WHAT TO WORK ON: Transcribe only part of the material below: the lines from the one containing "#333; border-radius: 0;" through the one containing "absolute; left: 0;", inclusive, exactly as written.

EXTRACTED MATERIAL:
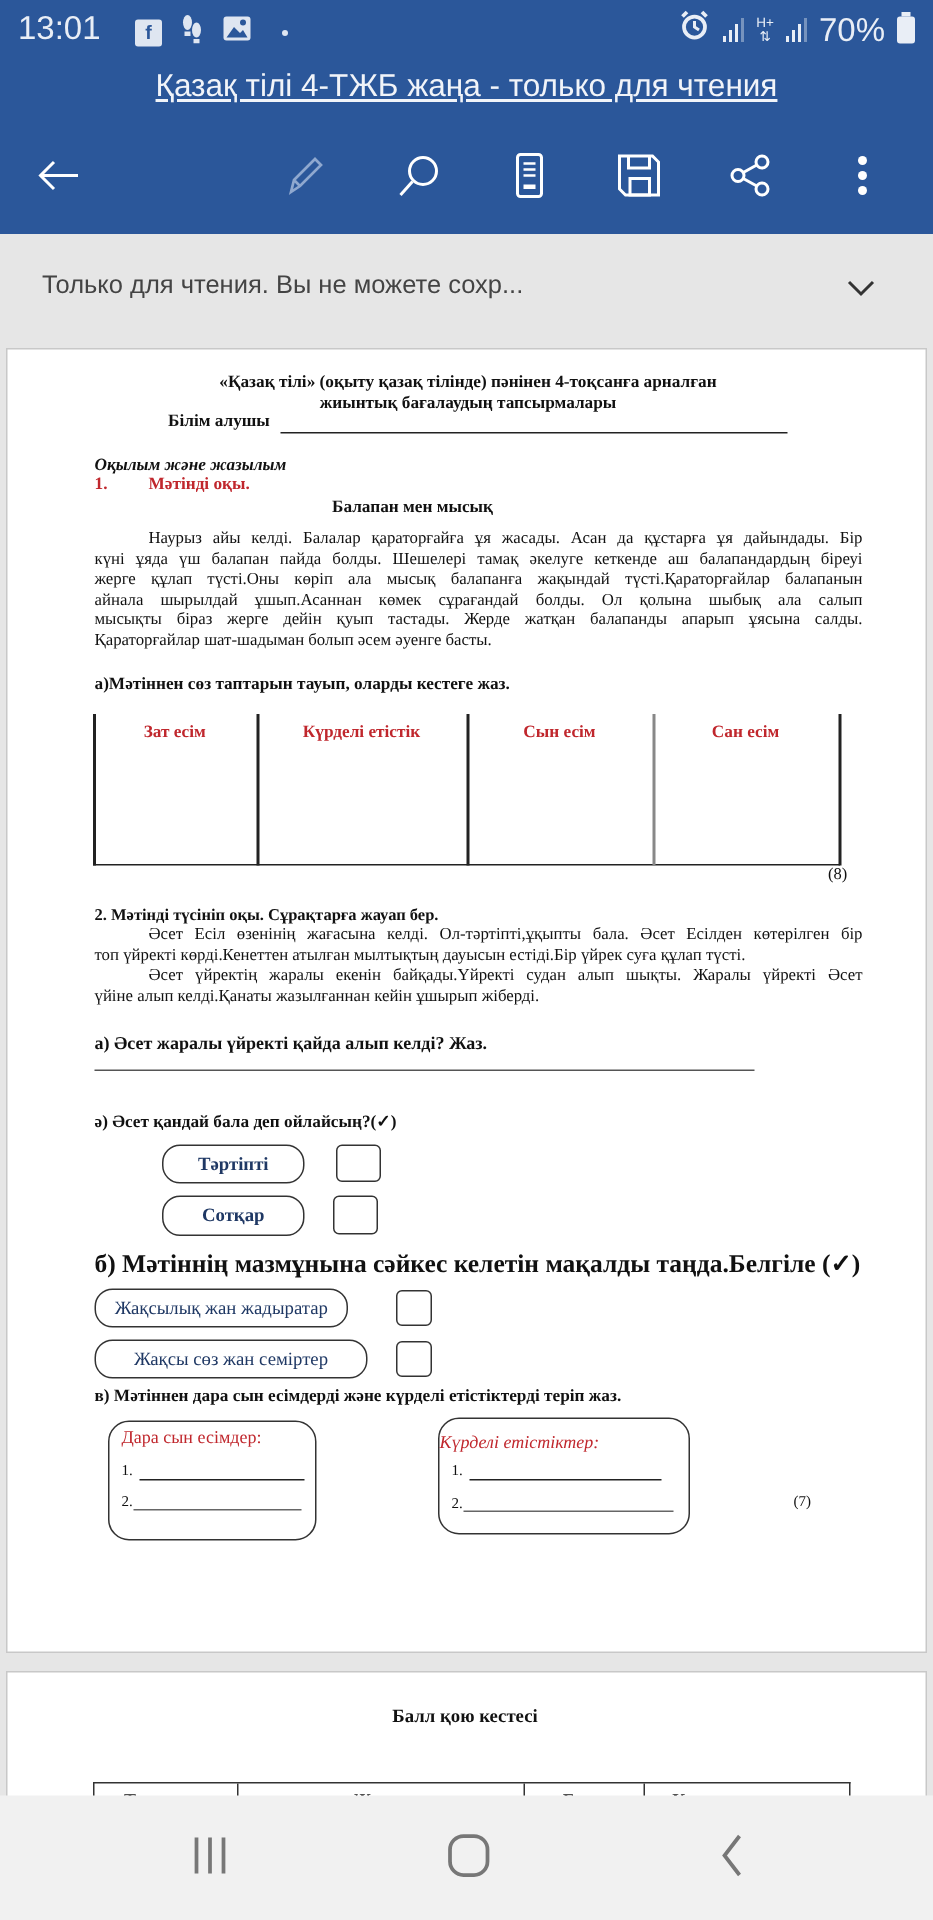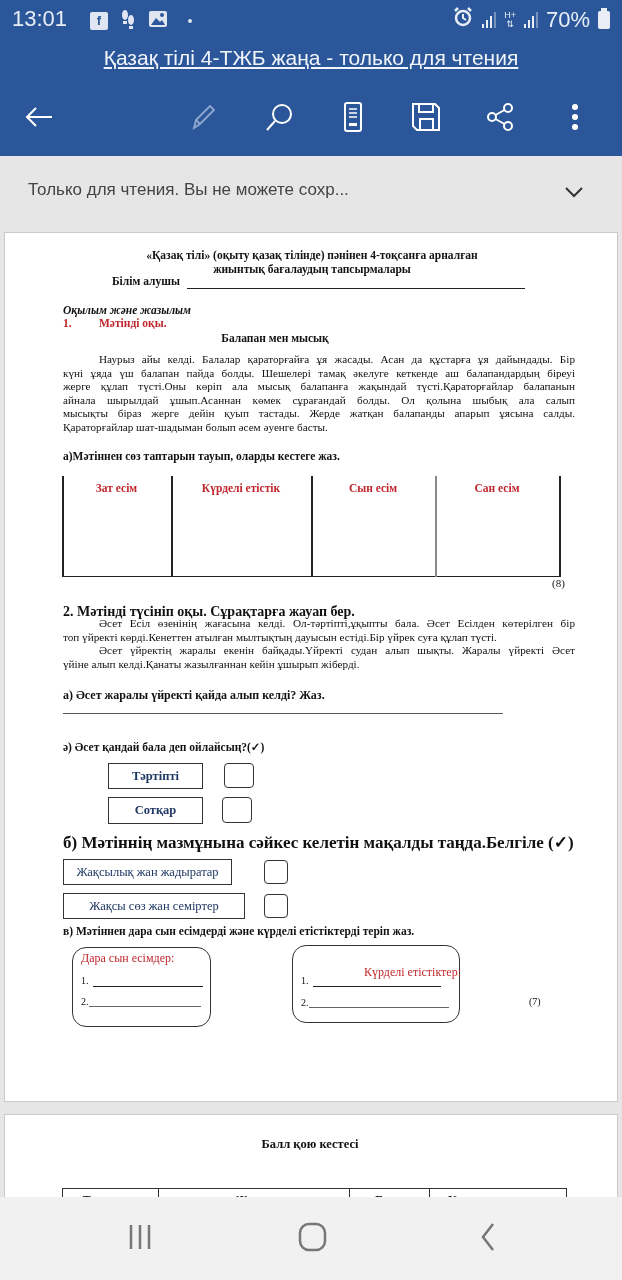--- a/index.html
+++ b/index.html
@@ -41,21 +41,21 @@
   .red { color: #c0272d; }
   .navy { color: #1f3864; }
 
   .hdr1 { left: 0; width: 614px; text-align: center; font-size: 11.5px; line-height: 14px; }
   .para { font-size: 11.2px; line-height: 13.6px; text-align: justify; }
 
   .wtable { position: absolute; left: 57px; top: 243px; width: 498px; height: 101px; border-bottom: 1.5px solid #222; }
   .wtable .vline { position: absolute; top: 0; width: 1.5px; height: 101px; background: #222; }
   .wtable .lbl { position: absolute; top: 6px; font-size: 11.5px; font-weight: bold; color: #c0272d; text-align: center; }
 
-  .optbox { position: absolute; border: 1.2px solid #333; border-radius: 0; background: #fff; text-align: center; font-size: 12.5px; }
+  .optbox { position: absolute; border: 1.2px solid #333; border-radius: 12px; background: #fff; text-align: center; font-size: 12.5px; }
   .chk { position: absolute; width: 30px; height: 25px; border: 1.2px solid #333; border-radius: 4px; background: #fff; }
 
   .rbox { position: absolute; border: 1.2px solid #333; border-radius: 14px; background: #fff; }
   .line { position: absolute; height: 1px; background: #222; }
 
   
   .navbar { position: absolute; left: 0; top: 1197px; width: 622px; height: 83px; background: #f1f1f1; }
   .nb { position: absolute; top: 20px; width: 50px; height: 40px; display: flex; align-items: center; justify-content: center; }
 </style>
 </head>
@@ -195,21 +195,21 @@
     <div class="vline" style="left:249px"></div>
     <div class="vline" style="left:373px;background:#888"></div>
     <div class="vline" style="left:497px"></div>
     <div class="lbl" style="left:0;width:109px">Зат есім</div>
     <div class="lbl" style="left:109px;width:140px">Күрделі етістік</div>
     <div class="lbl" style="left:249px;width:124px">Сын есім</div>
     <div class="lbl" style="left:373px;width:124px">Сан есім</div>
   </div>
   <div class="abs" style="left:547px;top:344px;font-size:11px;">(8)</div>
 
-  <div class="abs b" style="left:58px;top:371px;font-size:14px;">2. Мәтінді түсініп оқы. Сұрақтарға жауап бер.</div>
+  <div class="abs b" style="left:58px;top:371px;font-size:11px;">2. Мәтінді түсініп оқы. Сұрақтарға жауап бер.</div>
   <div class="abs para" style="left:58px;top:384px;width:512px;">
     <div style="text-indent:36px;text-align-last:justify;">Әсет Есіл өзенінің жағасына келді. Ол-тәртіпті,ұқыпты бала. Әсет Есілден көтерілген бір</div>
     <div>топ үйректі көрді.Кенеттен атылған мылтықтың дауысын естіді.Бір үйрек суға құлап түсті.</div>
     <div style="text-indent:36px;text-align-last:justify;">Әсет үйректің жаралы екенін байқады.Үйректі судан алып шықты. Жаралы үйректі Әсет</div>
     <div>үйіне алып келді.Қанаты жазылғаннан кейін ұшырып жіберді.</div>
   </div>
 
   <div class="abs b" style="left:58px;top:455px;font-size:12px;">а) Әсет жаралы үйректі қайда алып келді? Жаз.</div>
   <div class="line" style="left:58px;top:480px;width:440px;background:#555;"></div>
 
@@ -229,21 +229,21 @@
 
   <div class="rbox" style="left:67px;top:714px;width:139px;height:80px;">
     <div class="abs red" style="left:8px;top:3px;font-size:12px;">Дара сын есімдер:</div>
     <div class="abs" style="left:8px;top:27px;font-size:10px;">1.</div>
     <div class="line" style="left:20px;top:38px;width:110px;"></div>
     <div class="abs" style="left:8px;top:48px;font-size:10px;">2.</div>
     <div class="line" style="left:16px;top:58px;width:112px;background:#666;"></div>
   </div>
 
   <div class="rbox" style="left:287px;top:712px;width:168px;height:78px;">
-    <div class="abs red" style="left:0;width:168px;text-align:right;top:19px;font-size:12px;">Күрделі етістіктер:</div>
+    <div class="abs red" style="left:0;width:168px;text-align:left;top:8px;font-size:12px;font-style:italic;">Күрделі етістіктер:</div>
     <div class="abs" style="left:8px;top:29px;font-size:10px;">1.</div>
     <div class="line" style="left:20px;top:40px;width:128px;"></div>
     <div class="abs" style="left:8px;top:51px;font-size:10px;">2.</div>
     <div class="line" style="left:16px;top:61px;width:140px;background:#666;"></div>
   </div>
   <div class="abs" style="left:524px;top:763px;font-size:10px;">(7)</div>
 </div>
 
 <div class="page page2 serif">
   <div class="abs b" style="left:0;width:610px;text-align:center;top:22px;font-size:12.5px;">Балл қою кестесі</div>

EXERCISE OUTPUT:
-  .optbox { position: absolute; border: 1.2px solid #333; border-radius: 0; background: #fff; text-align: center; font-size: 12.5px; }
+  .optbox { position: absolute; border: 1.2px solid #333; border-radius: 12px; background: #fff; text-align: center; font-size: 12.5px; }
   .chk { position: absolute; width: 30px; height: 25px; border: 1.2px solid #333; border-radius: 4px; background: #fff; }
 
   .rbox { position: absolute; border: 1.2px solid #333; border-radius: 14px; background: #fff; }
   .line { position: absolute; height: 1px; background: #222; }
 
   
   .navbar { position: absolute; left: 0; top: 1197px; width: 622px; height: 83px; background: #f1f1f1; }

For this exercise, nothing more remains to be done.